RECORDS TO USE START

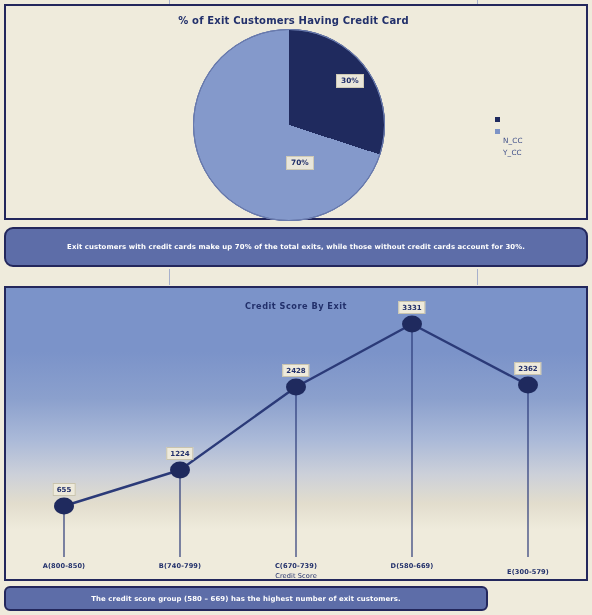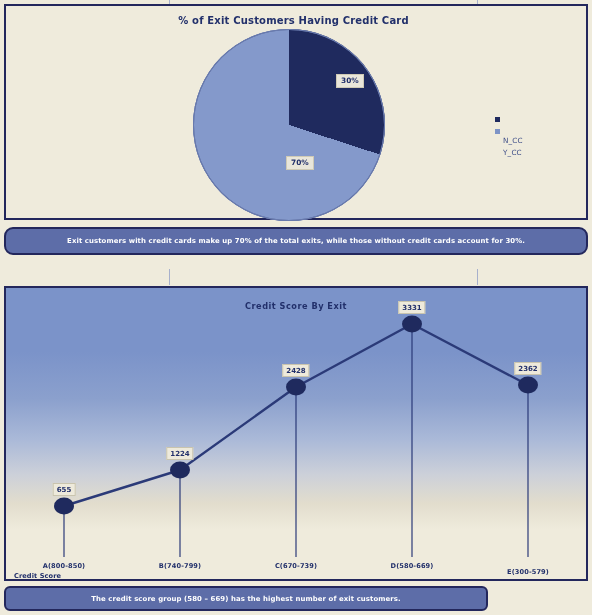--- a/index.html
+++ b/index.html
@@ -138,7 +138,7 @@
     left: 4px;
     top: 227px;
     width: 584px;
-    height: 28px;
+    height: 40px;
   }
   #banner-bottom {
     left: 4px;

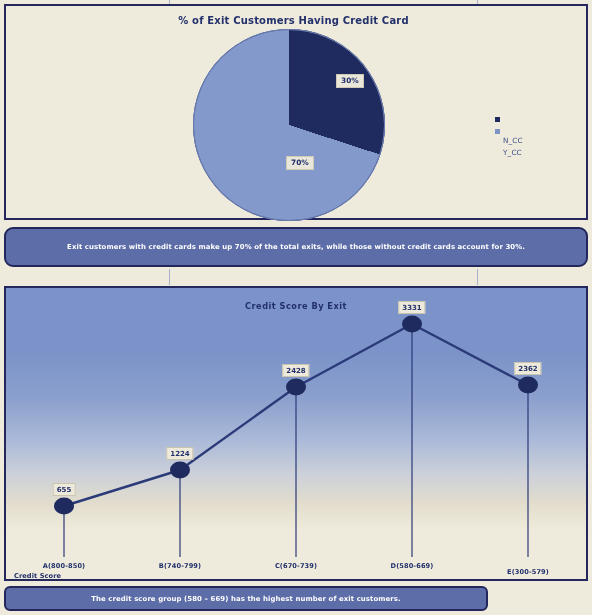--- a/index.html
+++ b/index.html
@@ -215,10 +215,11 @@
 
   #x-axis-title {
     position: absolute;
-    left: 8px;
+    left: 0;
     right: 0;
+    text-align: center;
     font-size: 6.6px;
-    font-weight: bold;
+    font-weight: normal;
     color: #22306b;
     letter-spacing: .1px;
   }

RECORDS TO USE END

→ **WORK INSTRUCTIONS**: Would you retype the entries above in full, exactly as written, minus the pictures?

→ **WRITTEN REPLY**:
--- a/index.html
+++ b/index.html
@@ -138,7 +138,7 @@
     left: 4px;
     top: 227px;
     width: 584px;
-    height: 28px;
+    height: 40px;
   }
   #banner-bottom {
     left: 4px;

--- a/index.html
+++ b/index.html
@@ -215,10 +215,11 @@
 
   #x-axis-title {
     position: absolute;
-    left: 8px;
+    left: 0;
     right: 0;
+    text-align: center;
     font-size: 6.6px;
-    font-weight: bold;
+    font-weight: normal;
     color: #22306b;
     letter-spacing: .1px;
   }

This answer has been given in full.